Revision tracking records
-- Opening Marker --

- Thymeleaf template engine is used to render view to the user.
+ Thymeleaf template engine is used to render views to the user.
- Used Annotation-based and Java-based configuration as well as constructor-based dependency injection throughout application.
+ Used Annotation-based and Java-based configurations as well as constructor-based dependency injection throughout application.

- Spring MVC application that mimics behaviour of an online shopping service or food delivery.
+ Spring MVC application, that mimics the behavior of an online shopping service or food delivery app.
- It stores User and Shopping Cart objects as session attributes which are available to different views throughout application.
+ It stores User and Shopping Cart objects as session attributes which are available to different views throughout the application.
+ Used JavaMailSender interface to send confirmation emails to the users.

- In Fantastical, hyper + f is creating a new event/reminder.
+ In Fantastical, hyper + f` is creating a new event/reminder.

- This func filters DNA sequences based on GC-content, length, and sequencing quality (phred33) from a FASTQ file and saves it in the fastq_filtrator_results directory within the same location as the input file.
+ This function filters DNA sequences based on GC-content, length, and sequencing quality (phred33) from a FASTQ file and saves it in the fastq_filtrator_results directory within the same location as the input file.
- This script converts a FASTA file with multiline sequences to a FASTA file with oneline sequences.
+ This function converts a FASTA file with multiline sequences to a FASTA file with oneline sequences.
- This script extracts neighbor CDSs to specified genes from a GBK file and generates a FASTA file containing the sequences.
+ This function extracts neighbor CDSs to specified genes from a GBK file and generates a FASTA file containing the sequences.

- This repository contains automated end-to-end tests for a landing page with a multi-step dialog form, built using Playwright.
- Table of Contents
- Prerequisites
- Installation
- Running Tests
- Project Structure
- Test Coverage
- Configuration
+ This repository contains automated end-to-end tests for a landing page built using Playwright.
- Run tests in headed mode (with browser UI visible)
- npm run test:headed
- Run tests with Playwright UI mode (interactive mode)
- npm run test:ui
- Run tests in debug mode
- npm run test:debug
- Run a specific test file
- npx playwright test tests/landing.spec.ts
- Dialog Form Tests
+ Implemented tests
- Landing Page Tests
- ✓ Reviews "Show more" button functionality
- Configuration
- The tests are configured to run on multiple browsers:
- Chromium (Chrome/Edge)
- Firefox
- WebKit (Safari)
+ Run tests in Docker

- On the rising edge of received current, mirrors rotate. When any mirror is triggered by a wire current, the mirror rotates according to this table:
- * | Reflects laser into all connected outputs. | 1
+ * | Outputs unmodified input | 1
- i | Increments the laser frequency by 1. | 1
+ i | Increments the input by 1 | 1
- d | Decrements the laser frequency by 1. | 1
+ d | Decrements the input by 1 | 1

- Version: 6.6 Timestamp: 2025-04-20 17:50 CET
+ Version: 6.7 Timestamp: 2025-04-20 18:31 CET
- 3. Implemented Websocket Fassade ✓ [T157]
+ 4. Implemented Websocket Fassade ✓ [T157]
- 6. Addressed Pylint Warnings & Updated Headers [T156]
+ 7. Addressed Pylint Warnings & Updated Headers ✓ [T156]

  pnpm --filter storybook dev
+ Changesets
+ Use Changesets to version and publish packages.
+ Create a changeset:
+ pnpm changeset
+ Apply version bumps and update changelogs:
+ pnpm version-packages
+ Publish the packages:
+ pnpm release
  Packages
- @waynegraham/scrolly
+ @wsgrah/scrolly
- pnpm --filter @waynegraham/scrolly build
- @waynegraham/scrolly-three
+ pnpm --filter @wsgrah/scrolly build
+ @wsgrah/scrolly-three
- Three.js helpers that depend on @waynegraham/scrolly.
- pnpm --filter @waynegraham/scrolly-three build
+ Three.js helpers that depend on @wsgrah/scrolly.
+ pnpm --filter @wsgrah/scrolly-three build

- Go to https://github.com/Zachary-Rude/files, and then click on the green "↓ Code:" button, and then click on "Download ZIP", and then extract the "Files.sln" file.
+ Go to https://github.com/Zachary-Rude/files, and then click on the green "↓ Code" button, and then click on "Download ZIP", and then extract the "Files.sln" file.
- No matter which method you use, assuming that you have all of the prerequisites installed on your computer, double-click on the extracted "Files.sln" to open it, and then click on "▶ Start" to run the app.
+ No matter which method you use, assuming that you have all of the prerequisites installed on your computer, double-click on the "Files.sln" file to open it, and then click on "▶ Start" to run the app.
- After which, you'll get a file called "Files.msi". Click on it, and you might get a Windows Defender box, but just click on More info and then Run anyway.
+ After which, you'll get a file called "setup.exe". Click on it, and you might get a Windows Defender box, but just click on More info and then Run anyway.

-- Closing Marker --

Exactly as given, please retype all the entries.

● **ANSWER SPACE**:
- Thymeleaf template engine is used to render view to the user.
+ Thymeleaf template engine is used to render views to the user.
- Used Annotation-based and Java-based configuration as well as constructor-based dependency injection throughout application.
+ Used Annotation-based and Java-based configurations as well as constructor-based dependency injection throughout application.

- Spring MVC application that mimics behaviour of an online shopping service or food delivery.
+ Spring MVC application, that mimics the behavior of an online shopping service or food delivery app.
- It stores User and Shopping Cart objects as session attributes which are available to different views throughout application.
+ It stores User and Shopping Cart objects as session attributes which are available to different views throughout the application.
+ Used JavaMailSender interface to send confirmation emails to the users.

- In Fantastical, hyper + f is creating a new event/reminder.
+ In Fantastical, hyper + f` is creating a new event/reminder.

- This func filters DNA sequences based on GC-content, length, and sequencing quality (phred33) from a FASTQ file and saves it in the fastq_filtrator_results directory within the same location as the input file.
+ This function filters DNA sequences based on GC-content, length, and sequencing quality (phred33) from a FASTQ file and saves it in the fastq_filtrator_results directory within the same location as the input file.
- This script converts a FASTA file with multiline sequences to a FASTA file with oneline sequences.
+ This function converts a FASTA file with multiline sequences to a FASTA file with oneline sequences.
- This script extracts neighbor CDSs to specified genes from a GBK file and generates a FASTA file containing the sequences.
+ This function extracts neighbor CDSs to specified genes from a GBK file and generates a FASTA file containing the sequences.

- This repository contains automated end-to-end tests for a landing page with a multi-step dialog form, built using Playwright.
- Table of Contents
- Prerequisites
- Installation
- Running Tests
- Project Structure
- Test Coverage
- Configuration
+ This repository contains automated end-to-end tests for a landing page built using Playwright.
- Run tests in headed mode (with browser UI visible)
- npm run test:headed
- Run tests with Playwright UI mode (interactive mode)
- npm run test:ui
- Run tests in debug mode
- npm run test:debug
- Run a specific test file
- npx playwright test tests/landing.spec.ts
- Dialog Form Tests
+ Implemented tests
- Landing Page Tests
- ✓ Reviews "Show more" button functionality
- Configuration
- The tests are configured to run on multiple browsers:
- Chromium (Chrome/Edge)
- Firefox
- WebKit (Safari)
+ Run tests in Docker

- On the rising edge of received current, mirrors rotate. When any mirror is triggered by a wire current, the mirror rotates according to this table:
- * | Reflects laser into all connected outputs. | 1
+ * | Outputs unmodified input | 1
- i | Increments the laser frequency by 1. | 1
+ i | Increments the input by 1 | 1
- d | Decrements the laser frequency by 1. | 1
+ d | Decrements the input by 1 | 1

- Version: 6.6 Timestamp: 2025-04-20 17:50 CET
+ Version: 6.7 Timestamp: 2025-04-20 18:31 CET
- 3. Implemented Websocket Fassade ✓ [T157]
+ 4. Implemented Websocket Fassade ✓ [T157]
- 6. Addressed Pylint Warnings & Updated Headers [T156]
+ 7. Addressed Pylint Warnings & Updated Headers ✓ [T156]

  pnpm --filter storybook dev
+ Changesets
+ Use Changesets to version and publish packages.
+ Create a changeset:
+ pnpm changeset
+ Apply version bumps and update changelogs:
+ pnpm version-packages
+ Publish the packages:
+ pnpm release
  Packages
- @waynegraham/scrolly
+ @wsgrah/scrolly
- pnpm --filter @waynegraham/scrolly build
- @waynegraham/scrolly-three
+ pnpm --filter @wsgrah/scrolly build
+ @wsgrah/scrolly-three
- Three.js helpers that depend on @waynegraham/scrolly.
- pnpm --filter @waynegraham/scrolly-three build
+ Three.js helpers that depend on @wsgrah/scrolly.
+ pnpm --filter @wsgrah/scrolly-three build

- Go to https://github.com/Zachary-Rude/files, and then click on the green "↓ Code:" button, and then click on "Download ZIP", and then extract the "Files.sln" file.
+ Go to https://github.com/Zachary-Rude/files, and then click on the green "↓ Code" button, and then click on "Download ZIP", and then extract the "Files.sln" file.
- No matter which method you use, assuming that you have all of the prerequisites installed on your computer, double-click on the extracted "Files.sln" to open it, and then click on "▶ Start" to run the app.
+ No matter which method you use, assuming that you have all of the prerequisites installed on your computer, double-click on the "Files.sln" file to open it, and then click on "▶ Start" to run the app.
- After which, you'll get a file called "Files.msi". Click on it, and you might get a Windows Defender box, but just click on More info and then Run anyway.
+ After which, you'll get a file called "setup.exe". Click on it, and you might get a Windows Defender box, but just click on More info and then Run anyway.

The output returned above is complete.